___ MATERIAL SHOWN ___

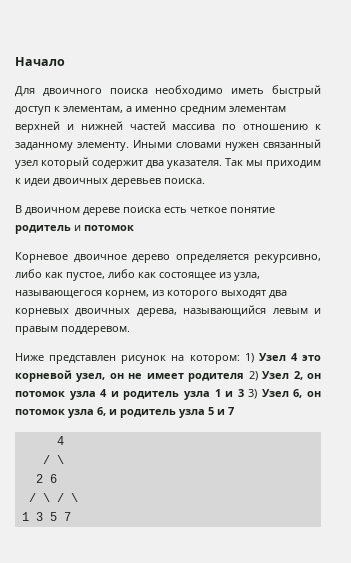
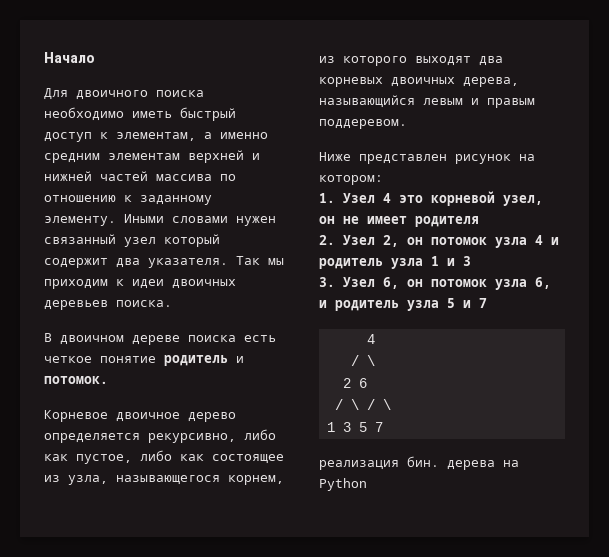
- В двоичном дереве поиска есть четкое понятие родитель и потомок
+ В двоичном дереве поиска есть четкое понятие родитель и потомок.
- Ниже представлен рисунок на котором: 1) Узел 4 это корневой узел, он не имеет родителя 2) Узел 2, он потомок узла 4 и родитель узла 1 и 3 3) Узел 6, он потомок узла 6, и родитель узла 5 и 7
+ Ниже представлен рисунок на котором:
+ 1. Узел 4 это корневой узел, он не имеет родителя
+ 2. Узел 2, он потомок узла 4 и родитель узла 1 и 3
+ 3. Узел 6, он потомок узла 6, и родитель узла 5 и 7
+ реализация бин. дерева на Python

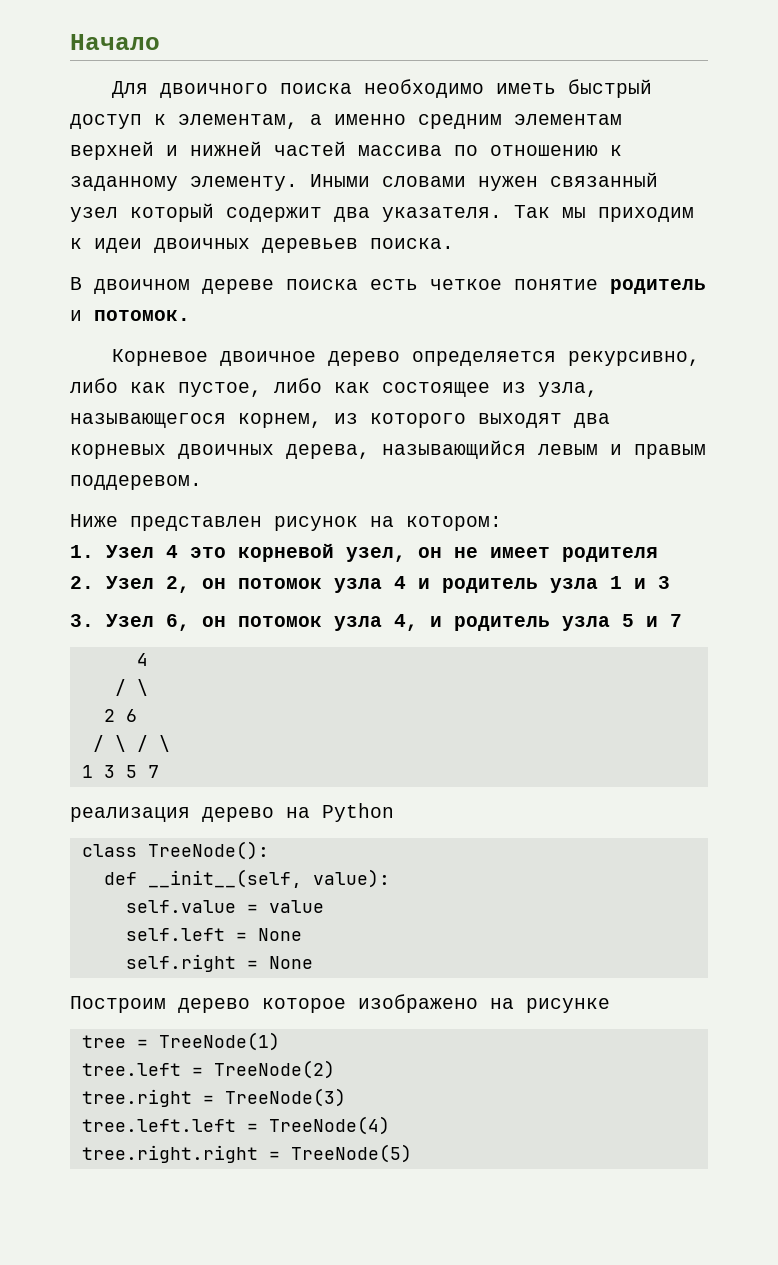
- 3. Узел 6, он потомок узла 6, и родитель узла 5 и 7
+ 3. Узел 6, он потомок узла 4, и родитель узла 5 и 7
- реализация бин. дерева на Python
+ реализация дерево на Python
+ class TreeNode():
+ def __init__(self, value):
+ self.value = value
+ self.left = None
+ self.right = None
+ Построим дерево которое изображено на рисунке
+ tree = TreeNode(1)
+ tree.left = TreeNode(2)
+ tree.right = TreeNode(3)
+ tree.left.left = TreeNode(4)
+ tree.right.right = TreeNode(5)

___

### ACTION ITEM
Within the listing above, work out how many lines hold "понятие", and answer with that number only.

### ANSWER SECTION
2